Unless my memory has completely let me down the HO never owned Airwave to start with, so I'd be interested to know the basis of your assertion. It was built by O2 using Motorola equipment for the fixed sites with (at the time) portable / mobile terminals being available from Motorola. Sepura, Nokia & Cleartone. The fixed network has had a succession of owners but - as stated above - I don't think the Home Office was ever one of them.
Common perception, and multiple localised newspaper/radio reports all have it the the MAIN thing people want from their NHS is free and unlimited parking when they get there.
Of course it is, because they can use the free car park all day while they bugger off to work in a car share. I'm afraid to say that the only thing that prevents this is to make it the most expensive available option.
Bloody tough on the (out)patients and their visitors though. Needless to say the problem is solvable but it requires a bit of imagination on the part of the hospital authorities to make it work, and if our local hospital is in any way typical that imagination is woefully lacking; whoever designed the car park put the disabled parking spaces on a slope with insufficient space between adjacent vehicles to open the doors fully to allow a wheelchair - bound patient to get out or into a car without a major struggle.
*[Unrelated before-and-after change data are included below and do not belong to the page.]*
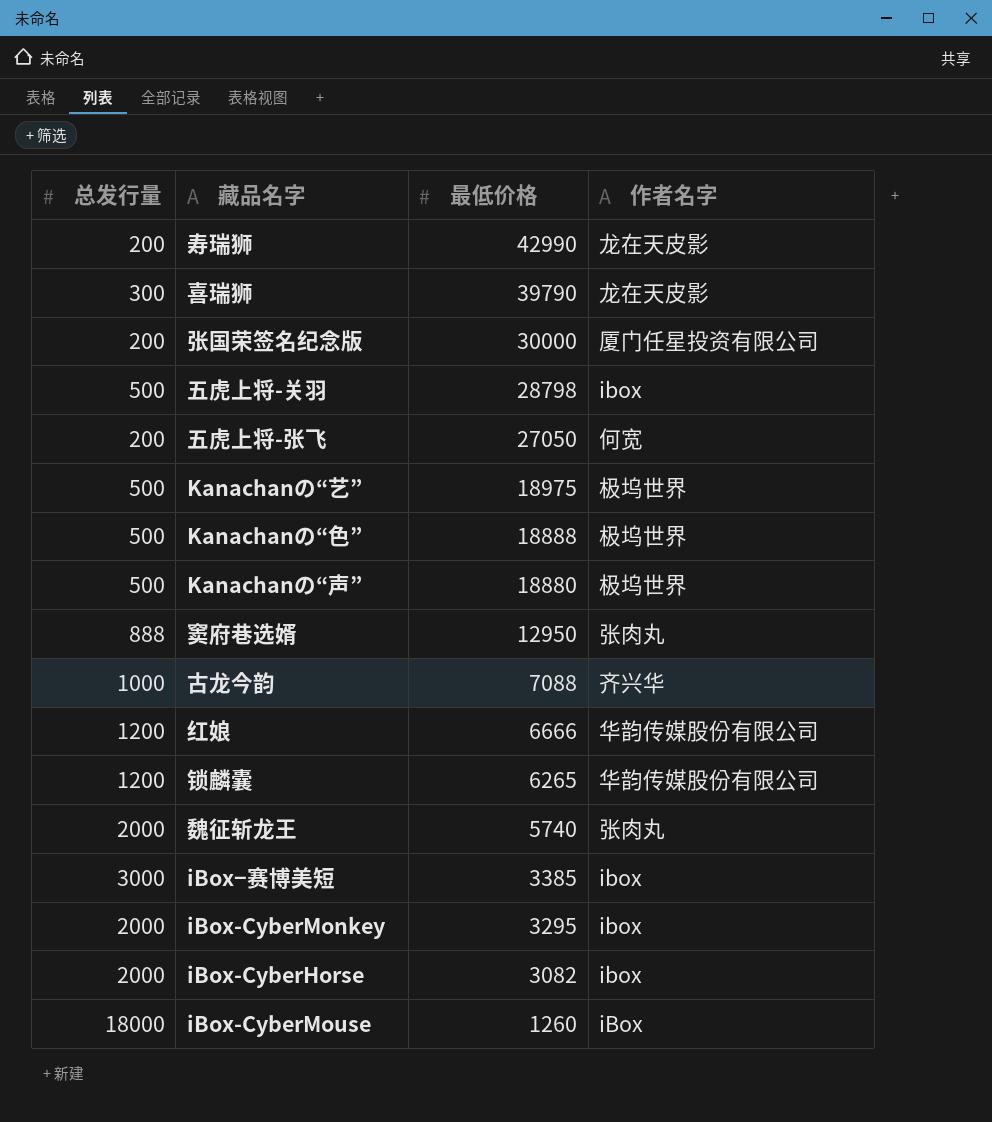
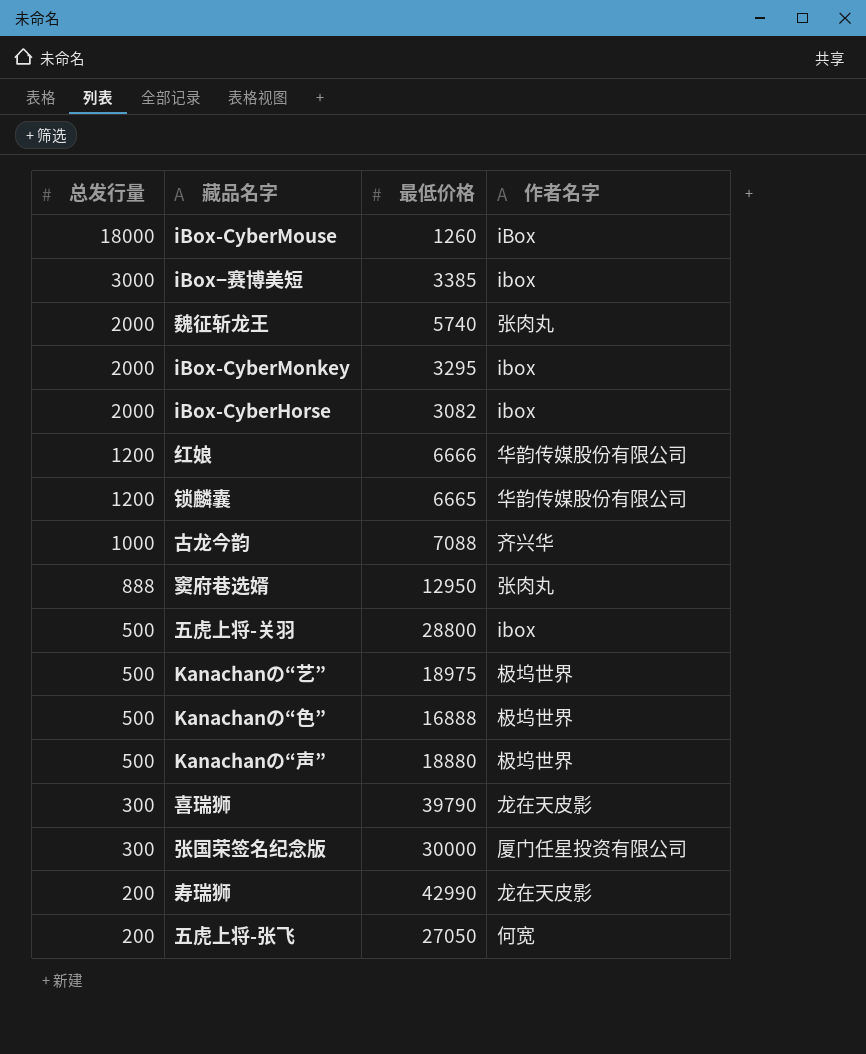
row order: 最低价格 descending -> 总发行量 descending
锁麟囊 | 最低价格: 6265 -> 6665
五虎上将-关羽 | 最低价格: 28798 -> 28800
Kanachanの“色” | 最低价格: 18888 -> 16888
张国荣签名纪念版 | 总发行量: 200 -> 300

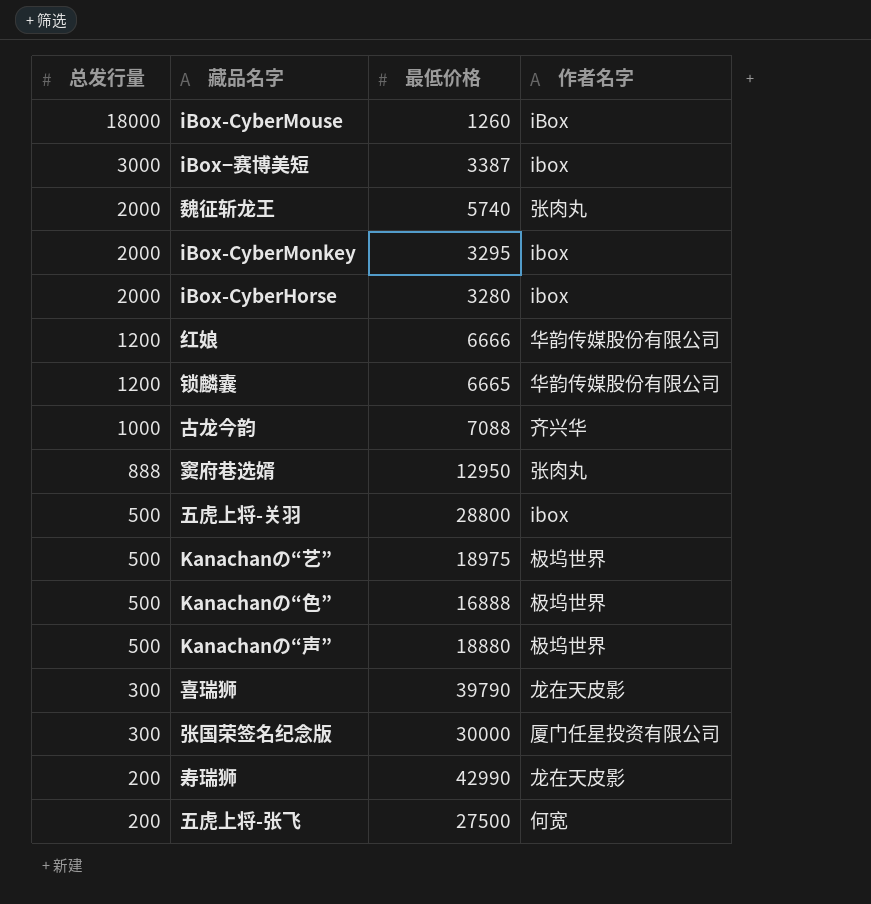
iBox−赛博美短 | 最低价格: 3385 -> 3387
iBox-CyberHorse | 最低价格: 3082 -> 3280
五虎上将-张飞 | 最低价格: 27050 -> 27500

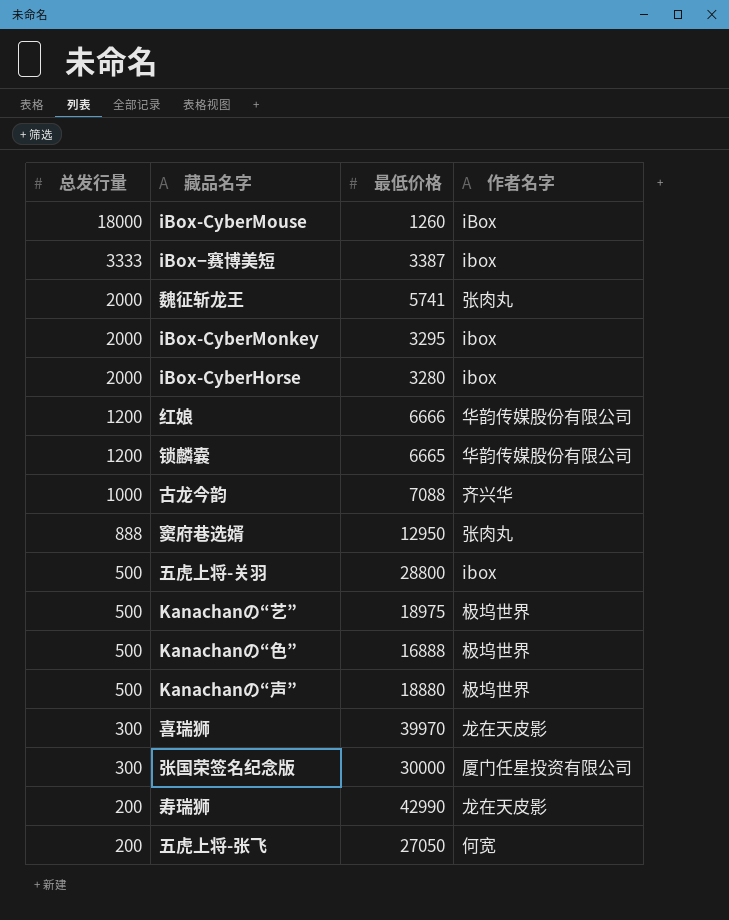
iBox−赛博美短 | 总发行量: 3000 -> 3333
魏征斩龙王 | 最低价格: 5740 -> 5741
喜瑞狮 | 最低价格: 39790 -> 39970
五虎上将-张飞 | 最低价格: 27500 -> 27050

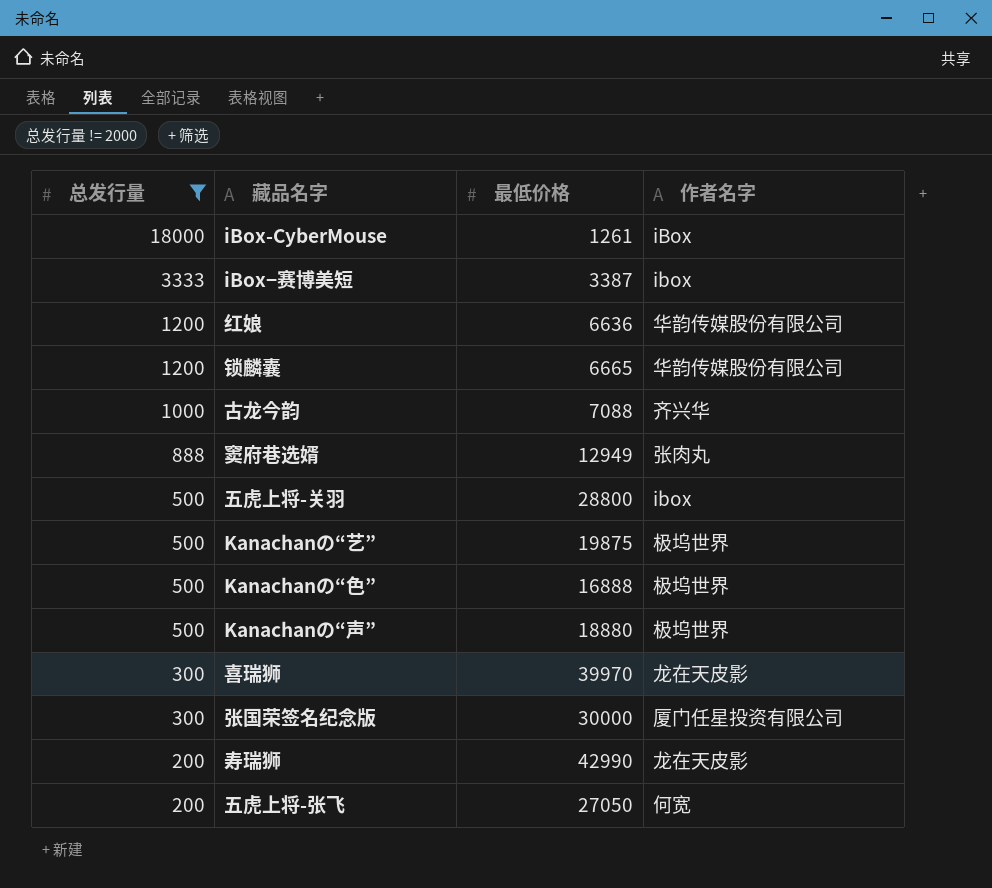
filter: none -> 总发行量 != 2000
iBox-CyberMouse | 最低价格: 1260 -> 1261
红娘 | 最低价格: 6666 -> 6636
窦府巷选婿 | 最低价格: 12950 -> 12949
Kanachanの“艺” | 最低价格: 18975 -> 19875

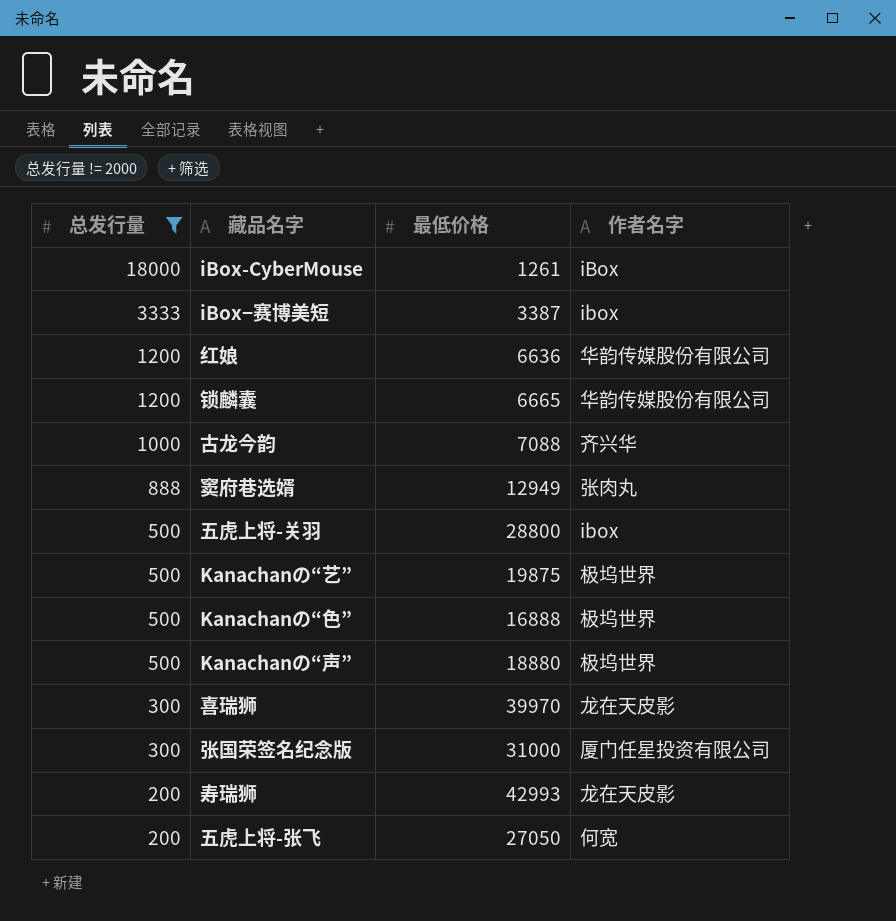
张国荣签名纪念版 | 最低价格: 30000 -> 31000
寿瑞狮 | 最低价格: 42990 -> 42993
Anyone else here tried pushing a wheelchair up a slope? Or worse still, across a slope?
...meanwhile young kids who found the IT equivalent of a wallet bulging with cash on the pavement & nobody around to see you pick it up...
It matters not whether anyone sees you pick up said bulging wallet or not, it is still "theft by finding" if you do not report the find with the intention of if being returned to its rightful owner.
Why do we elect such pillocks to form goverments and opposition?
(Rogue apostrophe deleted!)
Because only pillocks stand for election in the first place. However as neither Severn Trent nor Centrica are actually "political" bodies I'm not sure that politicians can be held responsible for their shortcomings in the cybersecurity department.
In a way it's a failure of modern capitalism; in days of old all that was necessary to maintain security was to lock the doors at night. Now, with almost everything being IT based, that approach is no longer sufficient, and with effective cybersecurity being a cost to business with no apparent corresponding return to bulk up the bottom line it should be no great surprise to discover that electronic security simply doesn't feature in the business plan.
It doesn't seem to have occurred to them that a major cyber attack has the capacity to do far more damage to the bottom line than a bit of sensible investment would have done.
They wouldn't have to invest so heavily in "cyber" security if they hadn't systematically pushed the utility companies into using the Internet for their critical infrastructure.
"They" being who, exactly? I greatly doubt if any pushing was required; the various corporate beancounters will have insisted on it anyway, with internet connections being a whole lot cheaper than Private Wires.
That aside, you are perfectly correct in pointing out that PWs would have been a far more secure way of providing the necessary network(s).
An AC wrote:...living up in the hilly bit of north Northumberland, I find that coverage is generally good (home broadband is approx 85 meg down / 20 meg up) and the village gets 4G.
AIUI you have Northumberland County Council to thank for that. I believe that the CC provided money up front for BT to provide FTTC in a lot of places that probably struggled to get ADSL; quite small places (for some undefined value of "small") have good broadband, much of it benefitting the transient population occupying all the holiday lets in the area. (OK I admit it; Mrs Commswonk & I, along with Chien Commswonk are in that category; we love the area.)
As an aside I recall a snippet on You & Yours one day highlighting that something had gone horribly wrong with FTTC in Rothbury and that the speeds consumers were getting were utterly dreadful. I suspect that uptake of the service completely outstripped what had been planned for, meaning that additional fibres had to be run in from Alnwick, but I would be interested to know any further details if you have any.
Can't really comment on the phone coverage as my mobile only gets used for "emergencies".